▶ PROBLEM TO SOLVE
Below is a listing with pictures in it; transcribe exactly the lines from the one that has "none -> <div>Moulvibazar</div>" through the one that has "background: #a16207 ->", and omit those pictures.

▶ SUPPLIED MATERIAL
----

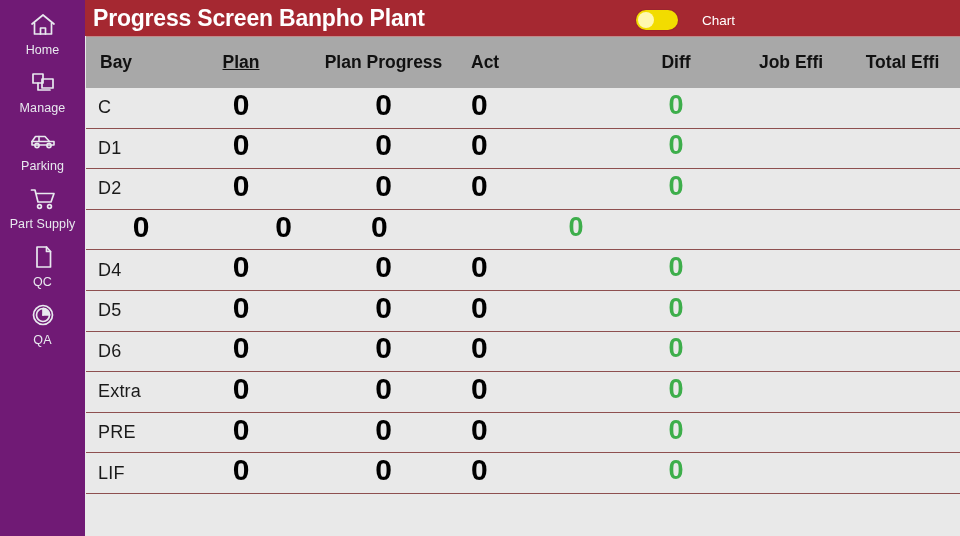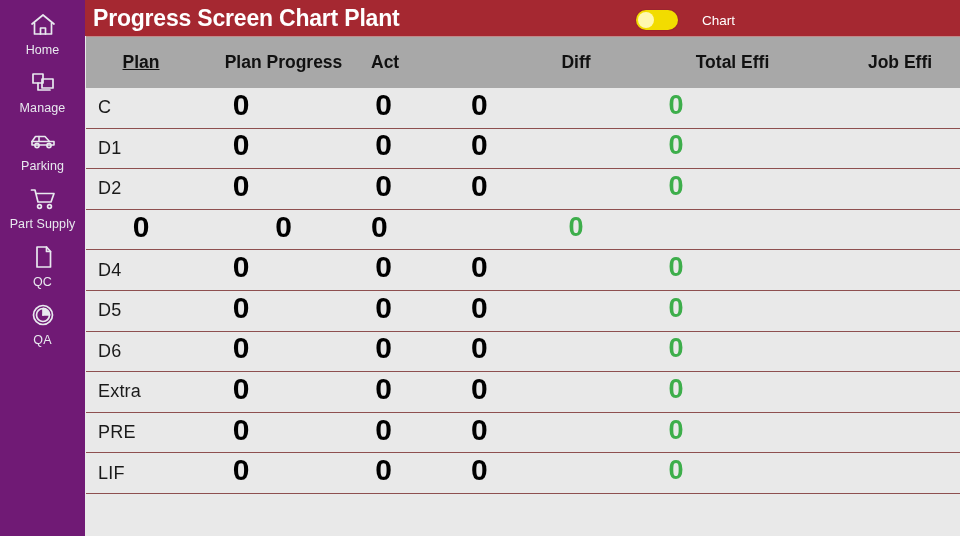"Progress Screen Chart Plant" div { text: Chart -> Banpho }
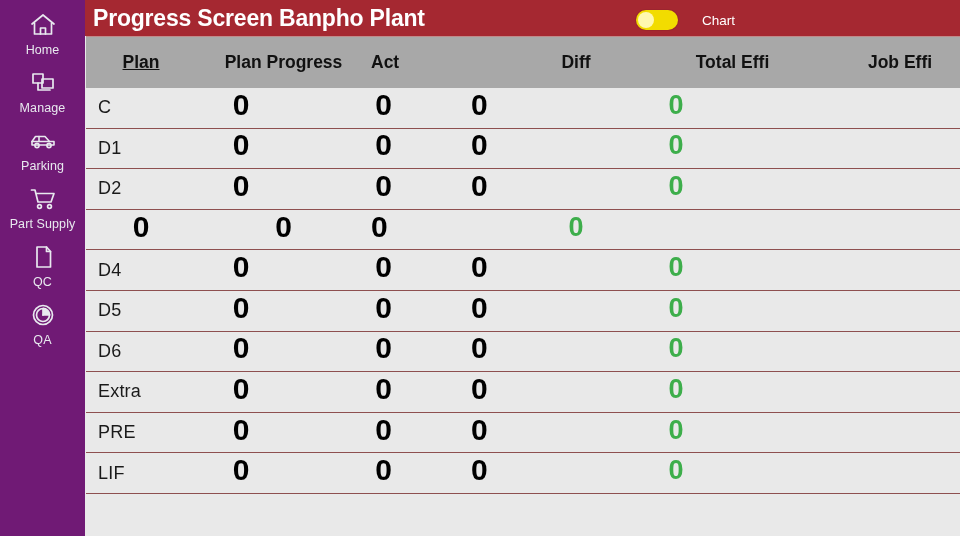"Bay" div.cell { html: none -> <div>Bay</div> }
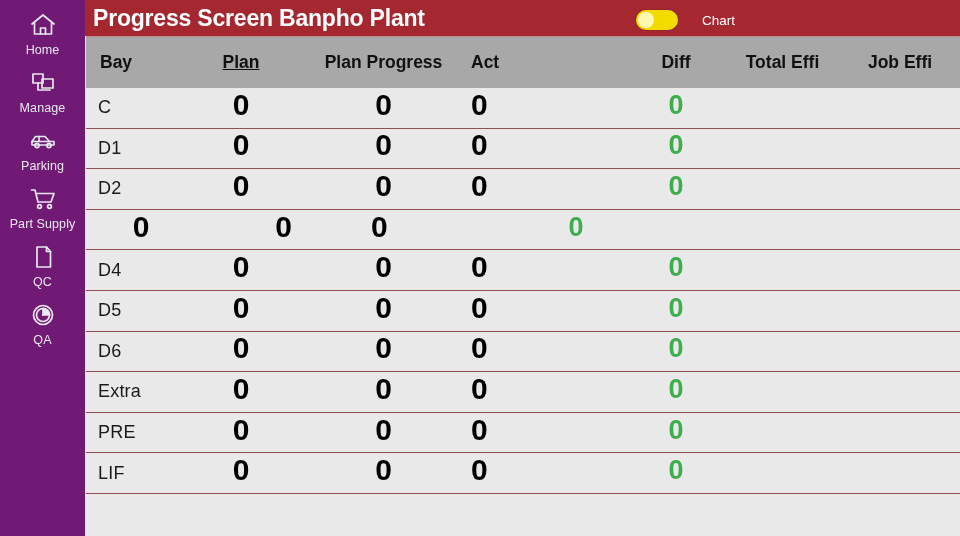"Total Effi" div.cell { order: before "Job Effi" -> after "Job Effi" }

----

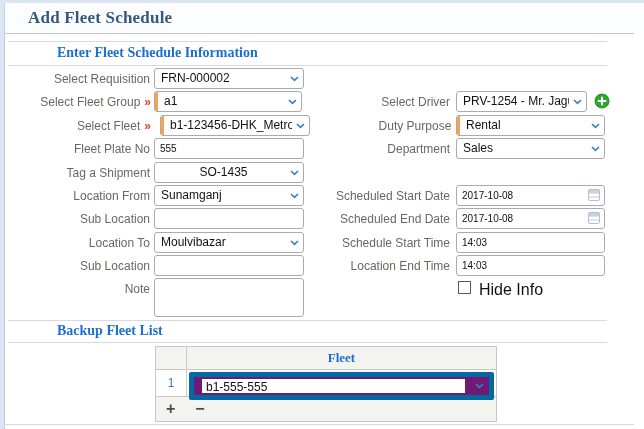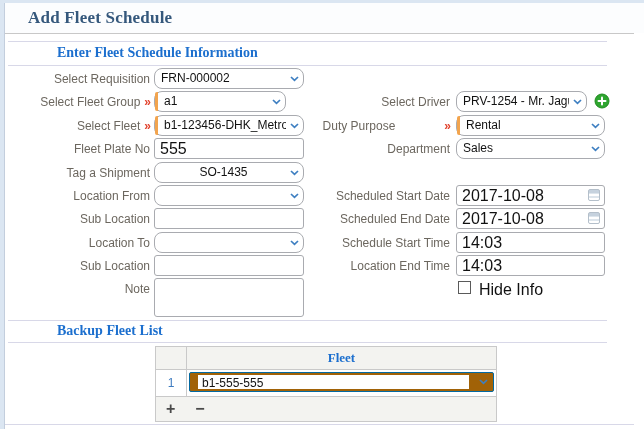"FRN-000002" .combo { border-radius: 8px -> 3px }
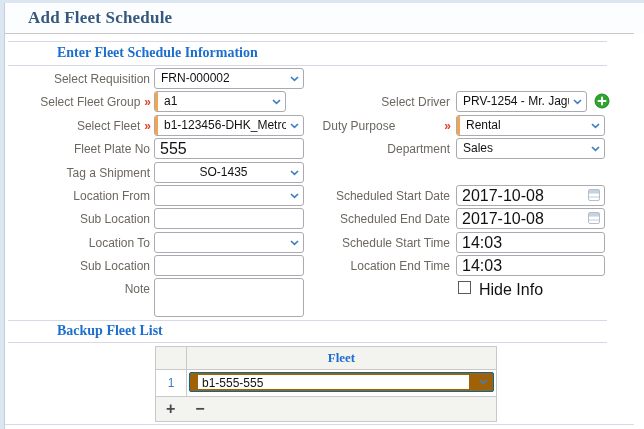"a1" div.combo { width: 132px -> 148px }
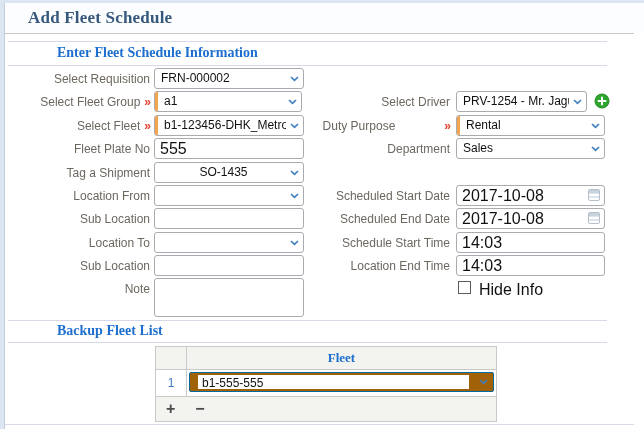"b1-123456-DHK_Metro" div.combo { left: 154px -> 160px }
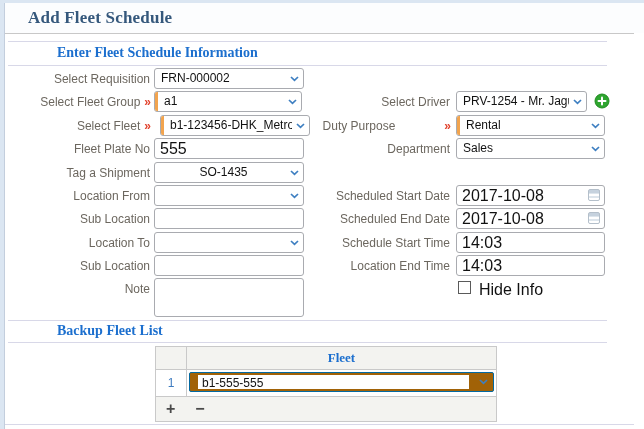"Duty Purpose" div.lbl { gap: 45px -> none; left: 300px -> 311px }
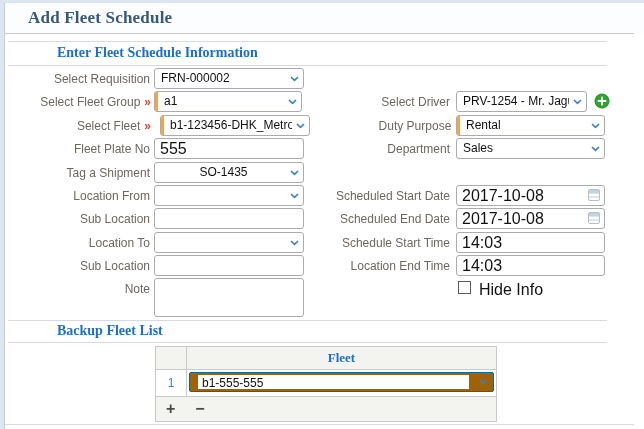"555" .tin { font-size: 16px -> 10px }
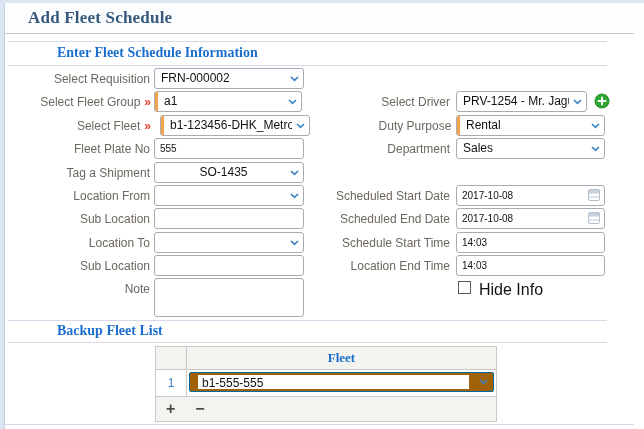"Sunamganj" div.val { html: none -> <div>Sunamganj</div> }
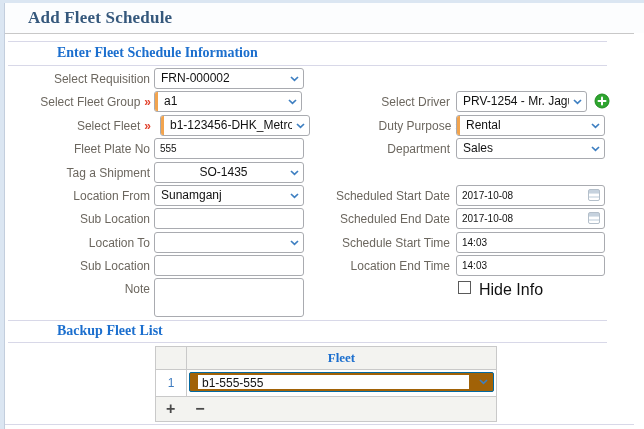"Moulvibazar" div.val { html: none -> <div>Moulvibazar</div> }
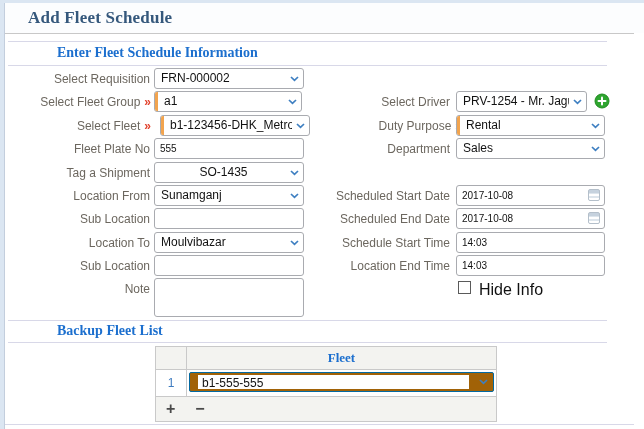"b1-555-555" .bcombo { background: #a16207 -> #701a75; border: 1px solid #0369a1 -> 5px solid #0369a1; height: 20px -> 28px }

----

▶ ANSWER TO THIS PROBLEM
"Moulvibazar" div.val { html: none -> <div>Moulvibazar</div> }
"b1-555-555" .bcombo { background: #a16207 -> #701a75; border: 1px solid #0369a1 -> 5px solid #0369a1; height: 20px -> 28px }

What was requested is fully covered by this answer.